RECORDS SUPPLIED START
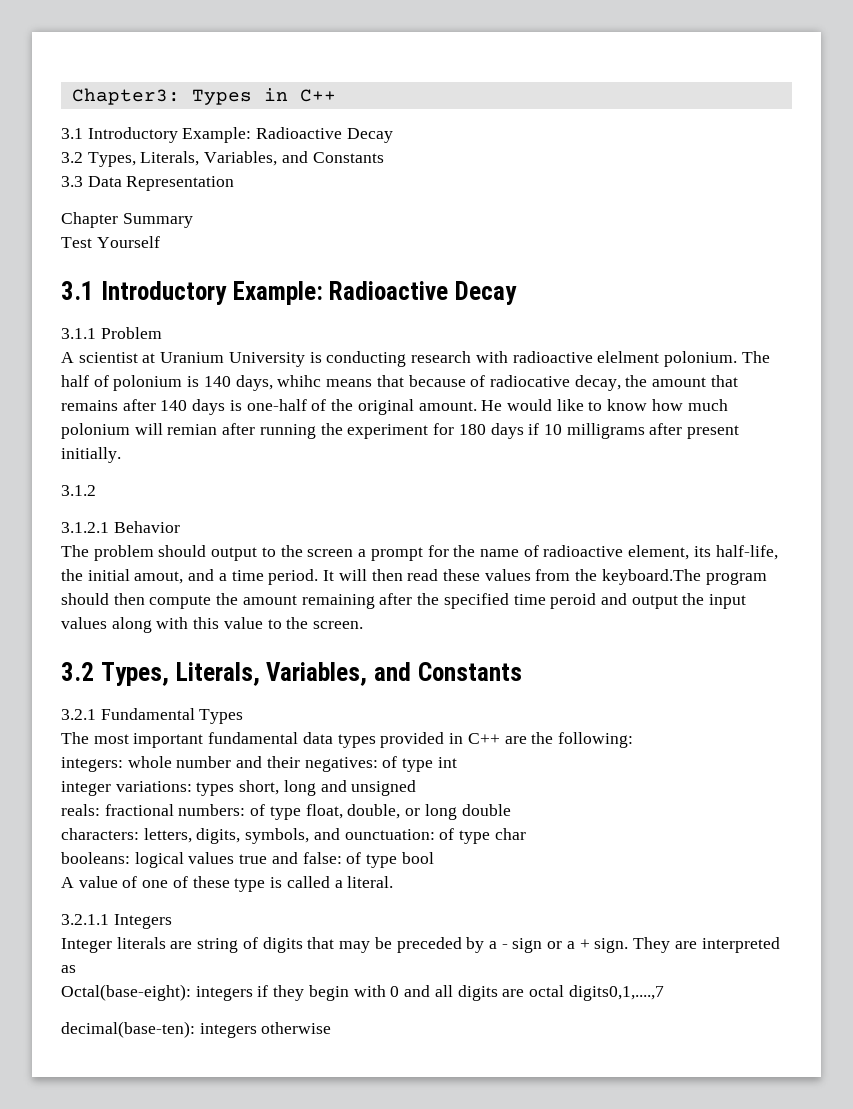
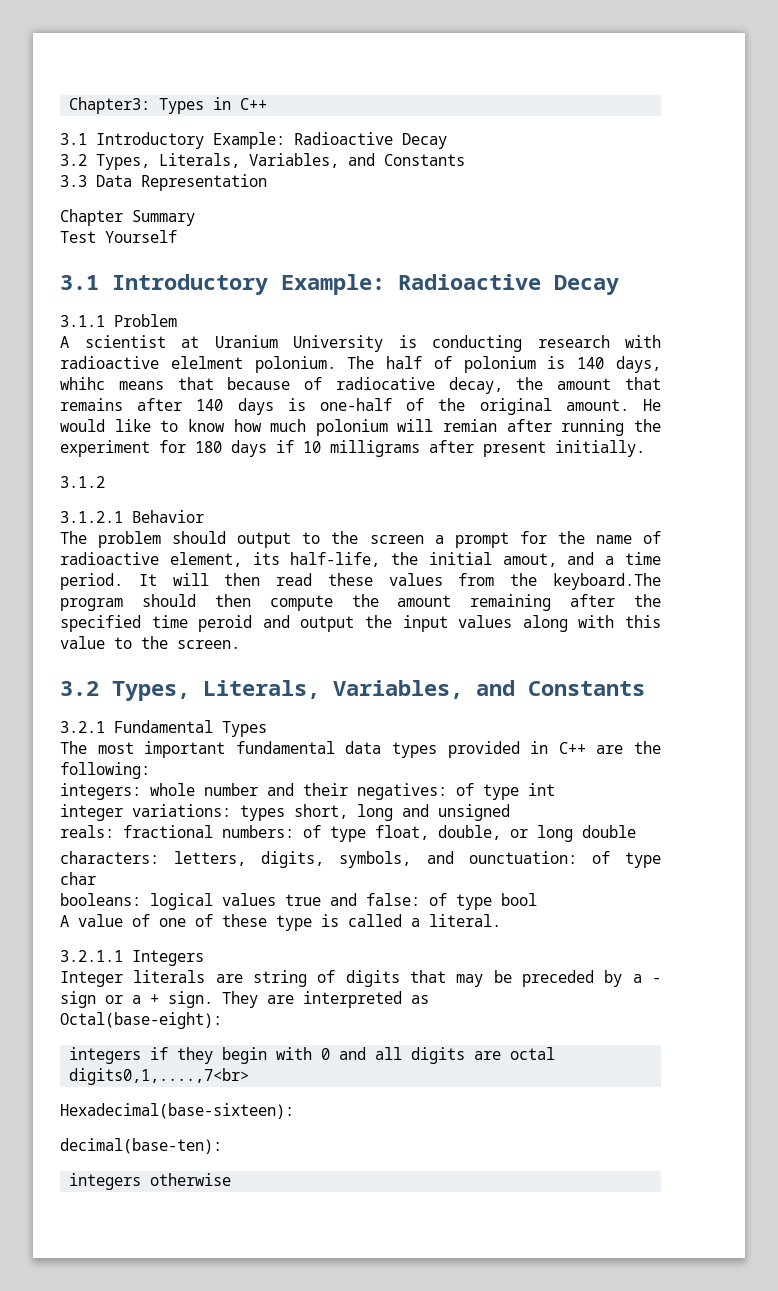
- Octal(base-eight): integers if they begin with 0 and all digits are octal digits0,1,....,7
+ Octal(base-eight):
+ integers if they begin with 0 and all digits are octal digits0,1,....,7<br>
+ Hexadecimal(base-sixteen):
- decimal(base-ten): integers otherwise
+ decimal(base-ten):
+ integers otherwise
RECORDS SUPPLIED END
*WHAT TO WORK ON*
Please report how many lines in the records above contain the word "eight", and give nothing but the number.

*PROBLEM SOLUTION*
2